Made by Simplicity would like to know how they like them being they are a Simplicity with Snapper colors. Heres a link to there site.
Jody


Snapper Yard and Garden Tractors


----------



## Ingersoll444 (Sep 17, 2003)

> _Originally posted by jodyand _
> *Made by Simplicity would like to know how they like them being they are a Simplicity with Snapper colors. Heres a link to there site.
> Jody
> 
> ...


WOW, Simp is realy trying to get some product moven huh? They have there own brand, MF's, and now snapper. Hope it helps them build a custermer bace. A real nice tractor, but a lot of people out there don;t know about them.


----------



## MowHoward2210 (Nov 2, 2003)

Jody,
Haven't bought one, seen one, or know anybody who has. But d*mn that's a fine looking machine! I really like the wheels, and the full length rollers on the deck are an interesting.
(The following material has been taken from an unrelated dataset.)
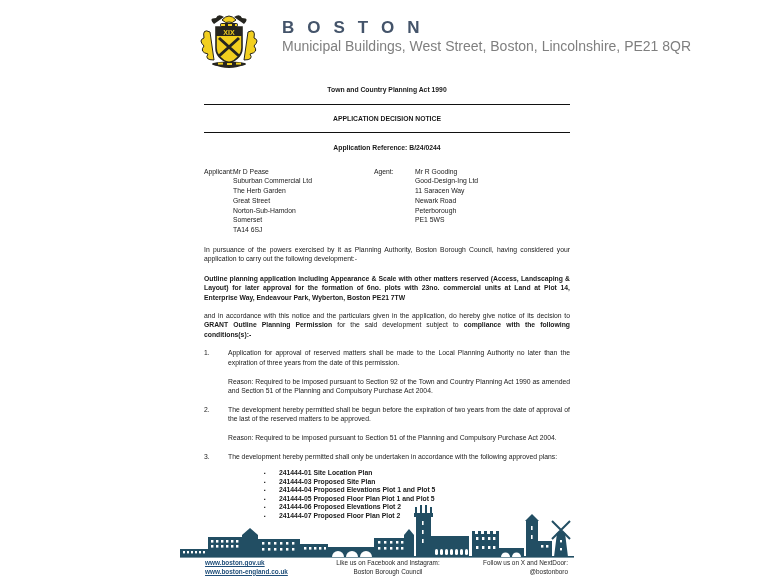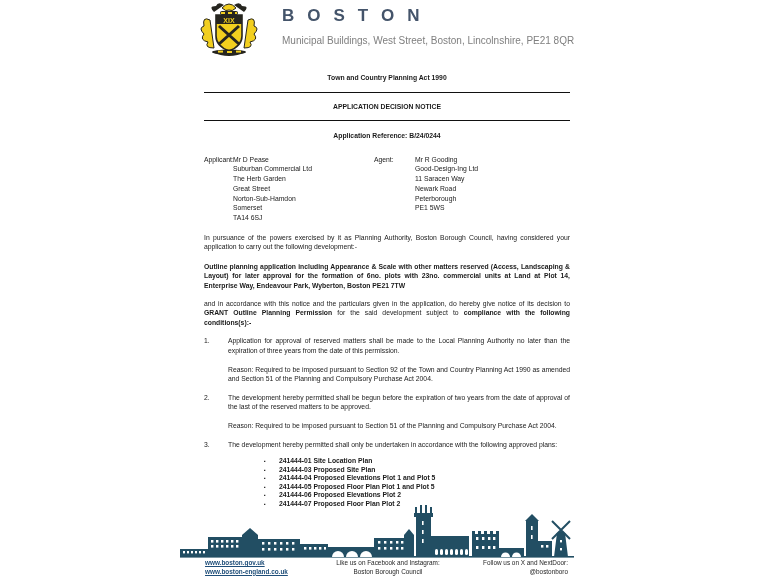"BOSTON" .doc { top: 0 -> 12px }
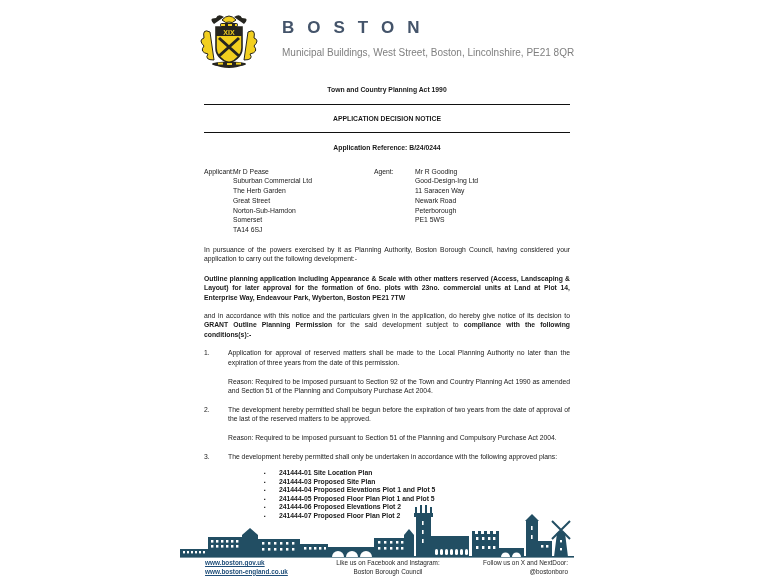"Municipal Buildings, West Street," .org-addr { font-size: 10px -> 14px; margin-top: 10px -> 4px }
Let us know when you take delivery. radarsmile


----------



## jodyand (Sep 16, 2003)

> _Originally posted by MowHoward2210 _
> *Jody,
> Haven't bought one, seen one, or know anybody who has. But d*mn that's a fine looking machine! I really like the wheels, and the full length rollers on the deck are an interesting. Let us know when you take delivery. radarsmile *


MowHoward I'm not buying one i just bought a new Cub Cadet last year. I might have waited if i knew that Snapper was going to be bought out by Simplicityhula I just wanted to know if there where anybody who had bought one and how they like it.
Jody


----------



## MowHoward2210 (Nov 2, 2003)

> _Originally posted by jodyand _
> *MowHoward I'm not buying one i just bought a new Cub Cadet last year. I might have waited if i knew that Snapper was going to be bought out by Simplicityhula I just wanted to know if there where anybody who had bought one and how they like it.
> Jody *


I knew that! Was just joking about the delivery part. Be nice to have have a shed or garage full of mowers, just like the car collectors! And you could actually use them. No trailer queens for me.:smiles:


----------



## jodyand (Sep 16, 2003)

I am bringing this back up has anyone bought the new Snapper made by Simplicity:question: 
Jody


----------



## farmallmaniac (Feb 16, 2004)

Have a link to it jody?
Ryan


----------



## jodyand (Sep 16, 2003)

> _Originally posted by farmallmaniac _
> *Have a link to it jody?
> Ryan *


Yes at the top of the page:smoking:


----------



## farmallmaniac (Feb 16, 2004)

oh jeez im stupid lol my bad
Ryan
:stupid:


----------